As long as you do all those 3 things, the browser will get it right, and you will have no problem.

Té Rowan's picture

One more trap: The server must not claim contrary in the header. Due to a massive bout of perversion, the HTTP header charset overrides the document charset.

Richard Fink's picture

From Pablo:

>a) While editing your webpage file in your text editor of choice,
>it must be configured to save the file as utf-8.
>b) Some web-hosting (in particular cheap shared webhosting)
>can fail to deliver your page as utf-8 to the browser, so you must
>force them to do it by including a PHP header function.
>c) You must specify UTF-8 in the HEAD
>Content Type of your Html

and from Té:

>One more trap: The server must not claim contrary in the
>header. Due to a massive bout of perversion, the HTTP header
>charset overrides the document charset.

All great tips. (Although Té, isn't what you are describing the same problem as Pablo's 'b' listing, or no?)

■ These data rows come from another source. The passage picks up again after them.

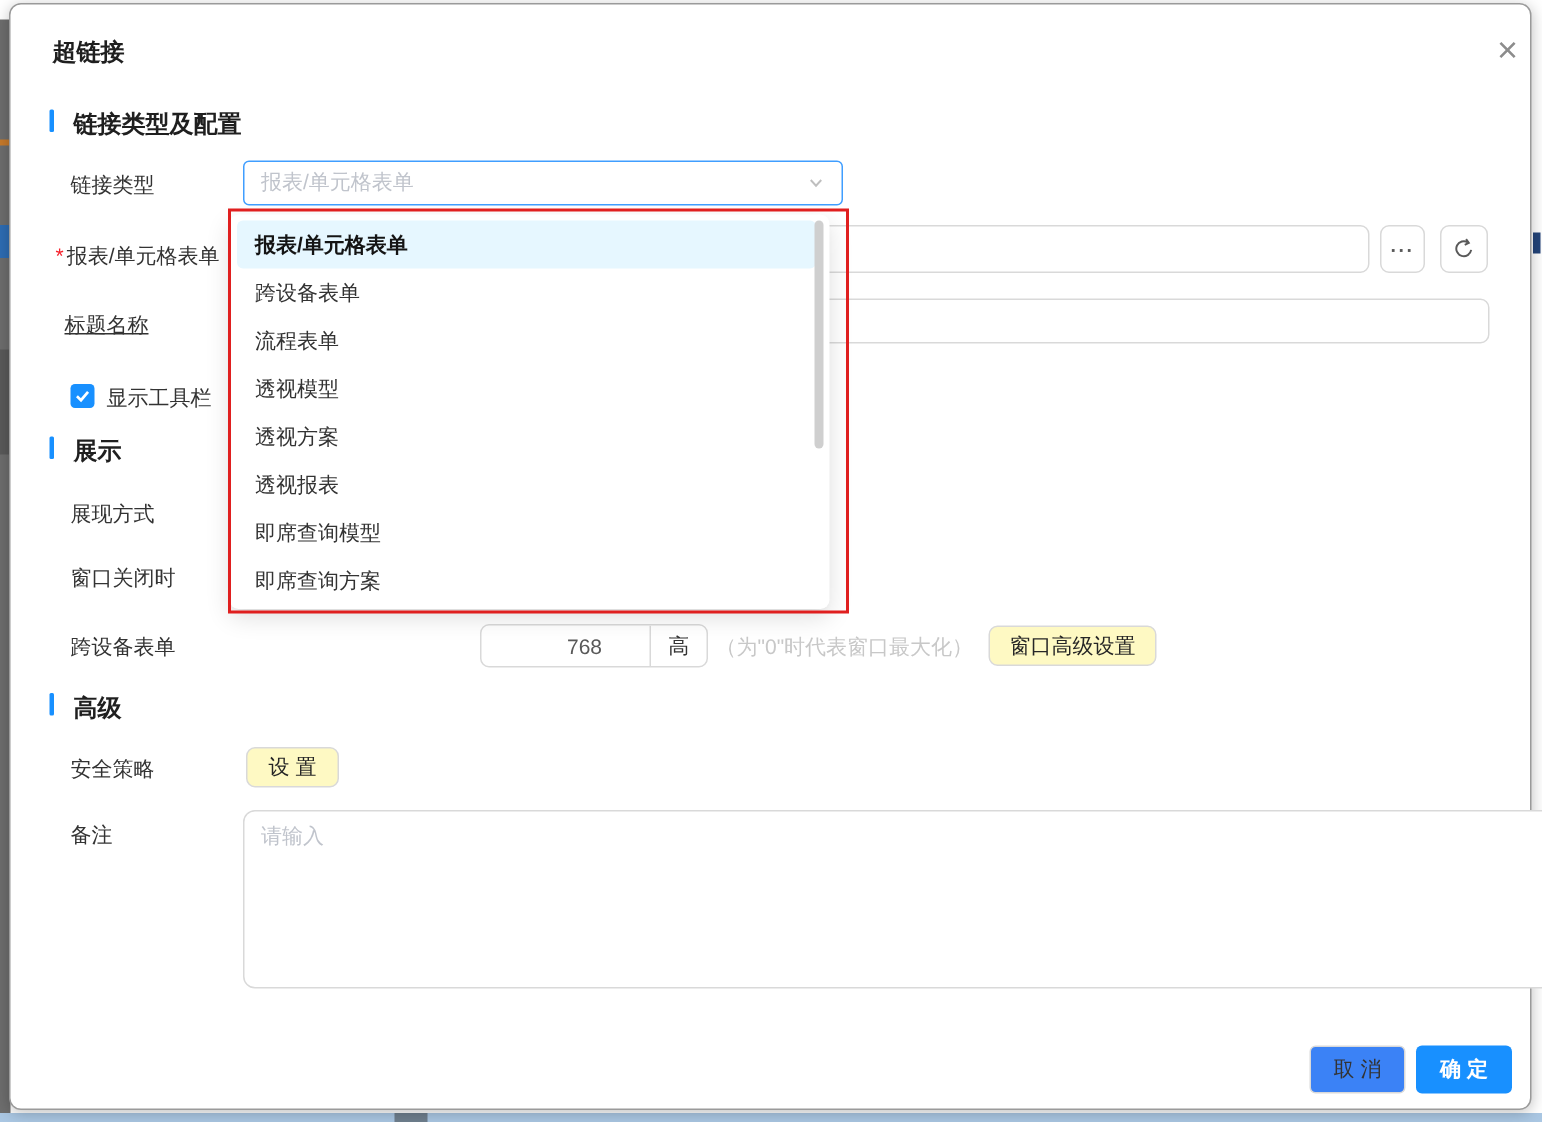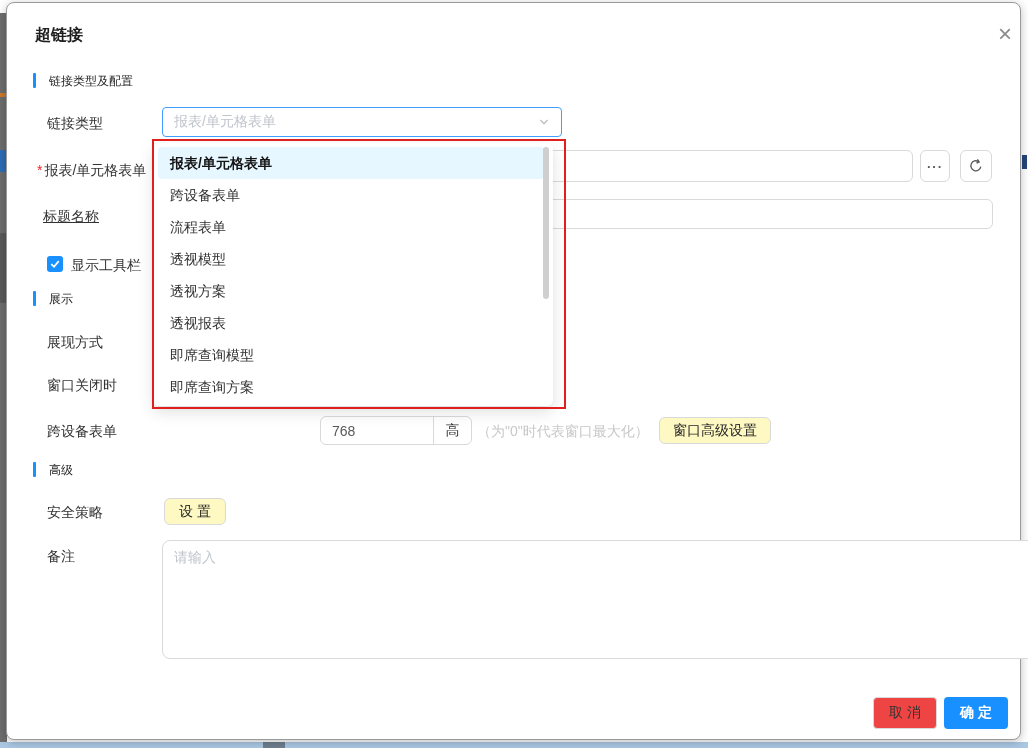--- a/index.html
+++ b/index.html
@@ -27,21 +27,21 @@
   .modal {
     left:6px; top:2px; width:1015px; height:738px;
     background:#fff; border:1px solid #9a9a9a; border-radius:8px;
     box-shadow: 0 2px 10px rgba(0,0,0,.25);
   }
   .modal-title { left:28px; top:22px; font-size:16px; font-weight:700; color:#1f1f1f; }
   .close-btn { left:984px; top:18px; width:28px; height:28px; color:#8c8c8c;
     font-size:24px; line-height:26px; text-align:center; cursor:pointer; font-weight:400; }
 
   .section-bar { width:3px; height:15px; background:#1890ff; border-radius:1px; }
-  .section-title { font-size:12px; font-weight:400; color:#1f1f1f; }
+  .section-title { font-size:16px; font-weight:700; color:#1f1f1f; }
 
   .field-label { font-size:14px; color:#333; line-height:16px; white-space:nowrap; }
   .req { color:#f5222d; margin-right:2px; }
 
   .select-box {
     left:155px; top:104px; width:400px; height:30px;
     border:1px solid #409eff; border-radius:4px; background:#fff;
     display:flex; align-items:center; padding:0 11px; cursor:pointer;
   }
   .select-box .ph { color:#c0c4cc; flex:1; }
@@ -73,21 +73,21 @@
   }
   .size-group input {
     border:none; outline:none; flex:1; min-width:0; padding:0 11px;
     font-family:inherit; font-size:14px; color:#595959; background:transparent;
   }
   .size-unit {
     width:38px; display:flex; align-items:center; justify-content:center;
     border-left:1px solid #d9d9d9; color:#333; font-size:14px;
   }
   .group-w { left:155px; top:413px; width:152px; }
-  .group-h { left:313px; top:413px; width:152px; }
+  .group-h { left:313px; top:413px; width:152px;padding-left:46px; }
   .size-hint { left:470px; top:420px; color:#c8c8c8; font-size:14px; }
 
   .plain-btn {
     border:1px solid #d9d9d9; border-radius:6px; background:#fef9c3; cursor:pointer;
     font-family:inherit; font-size:14px; color:#262626;
     display:flex; align-items:center; justify-content:center;
   }
   .btn-window-adv { left:652px; top:414px; width:112px; height:27px; }
   .btn-security   { left:157px; top:495px; width:62px;  height:27px; }
 
@@ -98,21 +98,21 @@
     resize:none; outline:none;
   }
   .remark-area::placeholder { color:#c0c4cc; }
   .text-input::placeholder { color:#c0c4cc; }
 
   .footer-btn {
     border-radius:4px; font-size:14px; cursor:pointer; font-family:inherit;
     display:flex; align-items:center; justify-content:center;
   }
   .btn-cancel { left:866px; top:694px; width:64px; height:32px;
-    border:1px solid #d9d9d9; background:#ef4444; color:#333; }
+    border:1px solid #d9d9d9; background:#3b82f6; color:#333; }
   .btn-ok { left:937px; top:694px; width:64px; height:32px;
     border:none; background:#1890ff; color:#fff; font-weight:700; }
 
   
   .dropdown-panel {
     left:153px; top:143px; width:400px; height:263px; z-index:10;
     background:#fff; border-radius:6px; padding:4px 5px;
     box-shadow: 0 3px 6px -4px rgba(0,0,0,.12), 0 6px 16px rgba(0,0,0,.12);
   }
   .dd-item {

One downside I see with taking this approach - what if you are distributing the page to others who don't have that kind of control over their servers and/or the technical expertise?

Anyway, to sum up:

you can take, if possible, all the steps listed above,

or.......

you can write the test text as HTML Unicode points using either the decimal or hex syntax. (Example: 合 versus 合)

For test pages where all browsers need to process exactly the same characters and testers all need to see exactly the same text, I think, in this instance, the principle of "defensive coding" favors the Unicode points. You only have to remember one thing - convert the test text to Uni. Take that one simple precaution and after that, it can't go wrong - the browser can be set to use any old codepage and the test text will still render predictably.

I rest my case.

(BTW - I've had this kind of argument before and it's really rare that I change anybody's mind.* It seems to be very much philosophical. Everybody's got their own inner sense of what's important and even if they acknowledge the logic behind what you say, they still do what they've always done. Perhaps that's out of a feeling of "the way I usually do it is good enough", I don't know. Not an end of the world event, )

* However, I did convince web designer and author Zoe Mickley Gillenwater - with words written right here on Typophile - that using the "local" descriptor in a @font-face declaration is poor practice!

I take solace in the little things.....

Té Rowan's picture

Same or similar; I'm not sure. Remains a fact, though, that if the document header says "charset=utf-8" but the HTTP header says "charset=iso-8859-1", the browser will render the document as iso-8859-1 (aka Latin-1) unless somehow spiked to do otherwise. Caused me quite some scratching of head to find out why so many things looked wrong all of sudden coming from the bedroom LAN server.